*Content revision data:*
·····

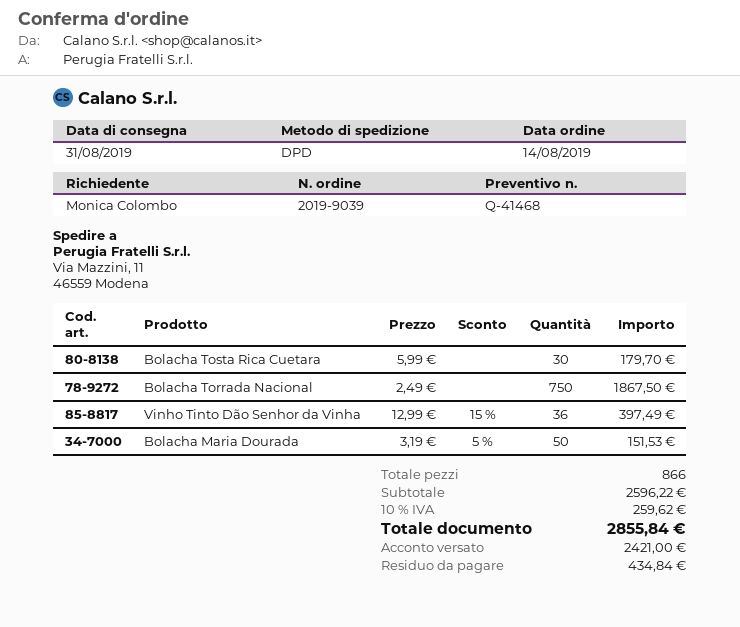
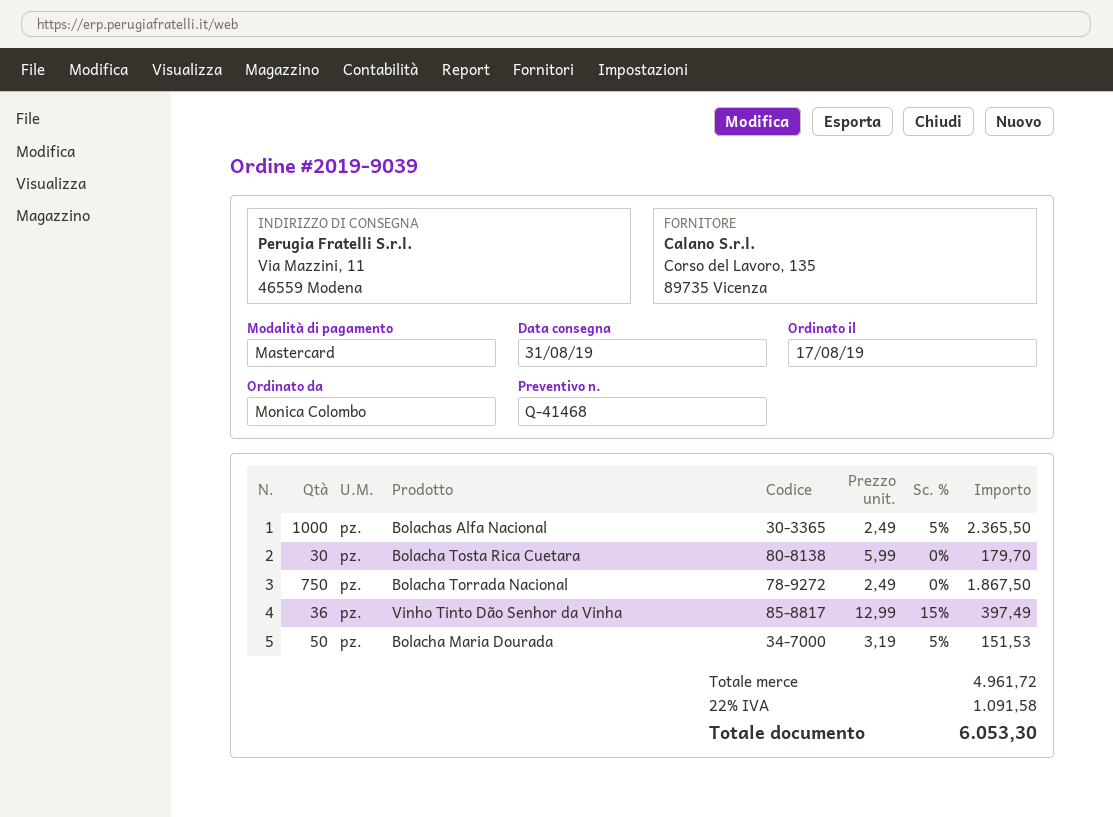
order date: 2019-08-14 -> 2019-08-17
Bolachas Alfa Nacional: none -> 1000 x 2.49 - 5% = 2365.50
subtotal: 2596.22 -> 4961.72
tax: 10% = 259.62 -> 22% = 1091.58
total: 2855.84 -> 6053.30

·····

*ACTIVITY:* The line with "subtotal: 2596.22 -> 4961.72" and all the lines after it in the records above are to be output exactly, with nothing added.

*COMPLETED EXERCISE:*
subtotal: 2596.22 -> 4961.72
tax: 10% = 259.62 -> 22% = 1091.58
total: 2855.84 -> 6053.30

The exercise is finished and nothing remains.